Ten pipers Trudeau will need to pay: A cynics’ guide to the ‘sunshine way’ 

Now that the endorphins and adrenaline have cleared the national bloodstream, it’s worth recalling that political victory is rarely free. It doesn’t come about just from affection for candidates, or approval of their policies. Special interests – be they economic, demographic or ideological – help governments get elected, then constrain their governance. This election is no different: won on a positive message of change, and the vote really does appear to be for him, as much as against – but he still has pipers to be paid. The National Post‘s Joseph Brean rounds up the top ten.

1. Maritimers
It was a Maritime sweep for the Red Team, in a vote that turned largely on a major government spending project, the Irving Shipyard’s contract in Halifax. The NDP’s Tom Mulcair pledged to keep it on track for 15 new navy ships, but was vague on how he would do that. He lost three of his strongest members, all from the Halifax area: Robert Chisolm, Peter Stoffer, and deputy leader Megan Leslie. Trudeau was bolder. He promised to divert to the navy all the money he would save by cancelling the F-35 fighter jet project, which was evidently enough to reassure many voters he could keep the money flowing.

2. Eco-leftists
The environmentalist left is a crowded wing of , from Green voters to radical activists who feared a terrorist designation under Bill C-51, but Trudeau managed to harness his fair share of it. Though his party supported C-51 Trudeau later said he would amend it to better protect individual Charter rights. He also vowed to strengthen the National Energy Board, to oppose the Northern Gateway pipeline that would cross a pristine British Columbia rainforest, and to move beyond the Tory position of, as he put it, being “a cheerleader instead of a referee.”

3. Oil and gas tycoons
Of course, the Liberals are not opposed to oil and gas. Quite the opposite, as was evidenced by the actions of Trudeau’s campaign co-chair Dan Gagnier, who wrote to executives of TransCanada Corp., helpfully explaining how to lobby a future a Liberal government on their proposed pipeline, which would run from the Alberta oil sands to the refineries and tidewater of New Brunswick. Trudeau called it “inappropriate” and booted Gagnier from the campaign. Still, the lobbyists got the message, even if it came with a wink and a nod.

4. Bay Street
One of the boldest moves of the Liberal campaign was to pledge deficits until 2019/2020 in order to invest in infrastructure, mainly transit, housing and green energy. Deficit spending can backfire. Business tends to prefer tax cuts. And much depends on commodity prices and other factors.
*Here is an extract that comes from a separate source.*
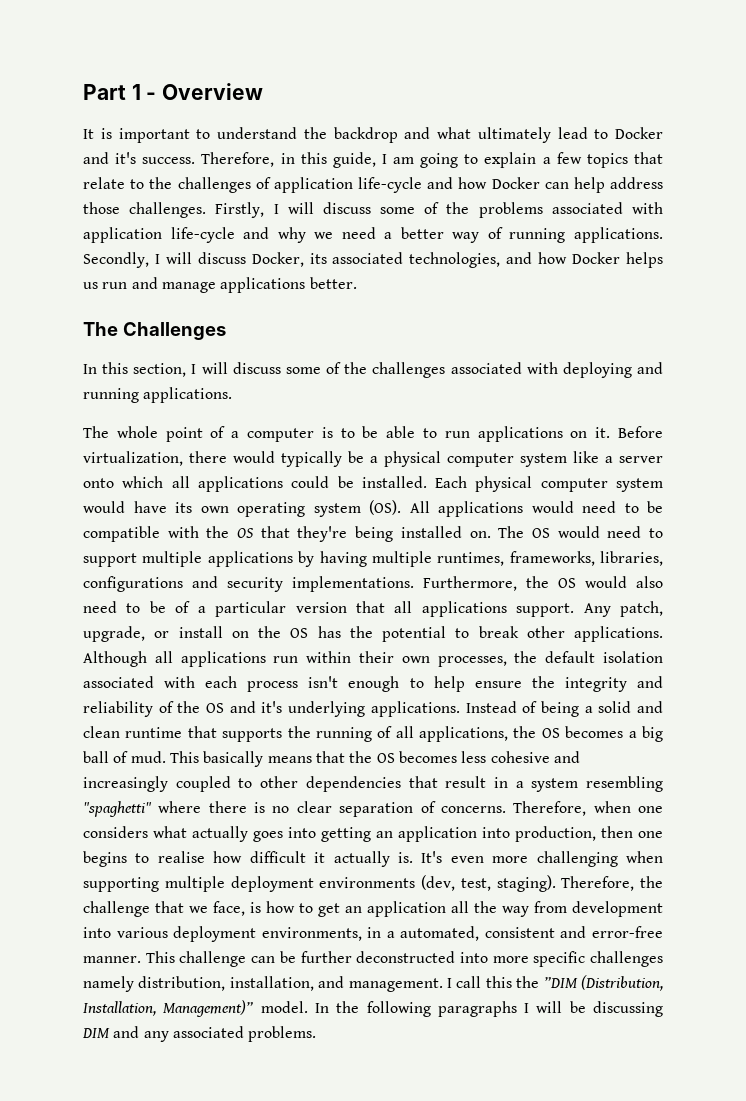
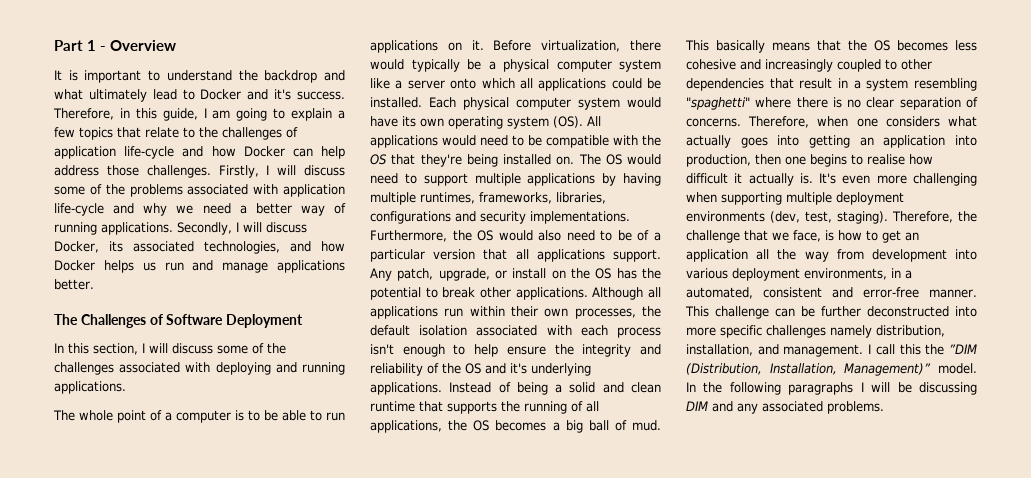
(226, 331) none -> [149,314,304,328] of Software Deployment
But there will still be lots of people (including dandy-suited bankers) getting rich off this plan, which was also a key aspect of his alliance with Ontario Premier Kathleen Wynne, who supported him intensely, and whose province is likely to see much of this investment.

5. Government town-ies
Not all public servants live in Ottawa, and not all Ottawans are public servants, but it is a government town, and voters there all but obliterated the Conservative Party, even taking Ottawa Centre from Paul Dewar, the prominent NDP foreign affairs critic. After a union push against the Tories, there is a sense the old Liberal dominance of the civil service is set to return.

6. Muslims
While the Tories tried to make the niqab a big deal, Trudeau struck an inclusive and respectful tone on the subject – saying neither men nor governments should tell women what to wear. This made him a strong choice for Muslim voters, despite years of Conservative outreach on social and economic grounds. But there is another side to supporting Muslims the Liberals haven’t embraced: the fight against Islamic State, which claims many of them as its victims.

7. Potheads
Investors may have insisted they were supporting medical marijuana, but many put up money for companies who can grow the stuff in anticipation of exactly this possibility: A Liberal win and the legalization of a long-banned drug. Smokers, of course, many part of the “youth” vote, have also been waiting for a Liberal win. But there are hints of empty promises here; Trudeau has pledged he’d get to work “right away” on a new regulatory and tax bureaucracy – he didn’t offer a deadline.

8. The media
The Harper years were marked by petulant efforts at media management and exclusion, leaving political reporters hungry for access to leaders. Trudeau played to this, for example scolding his own supporters for booing a journalist’s question on Gagnier.

9. First Nations
If any group could be said to have acted definitively against Harper in this election, it is members of ’s First Nations. As voters, they rejected the fatalism that has suppressed the indigenous vote in past elections; as candidates, they won ten seats, eight of them Liberal. In some cases, aboriginal polling stations actually ran out of ballots. Now the Liberals have to launch an inquiry on missing and murdered women – fast. As Derek Nepinak of the Assembly of National Chiefs put it, a political giant has awoken.

10. Middle class families
No group saw itself reflected more clearly in the Liberal platform than middle class families, who can expect a reduced tax rate. But that burden will be shifted to wealthier families, who will lose child benefits and income splitting, which is likely to limit the plan’s popularity.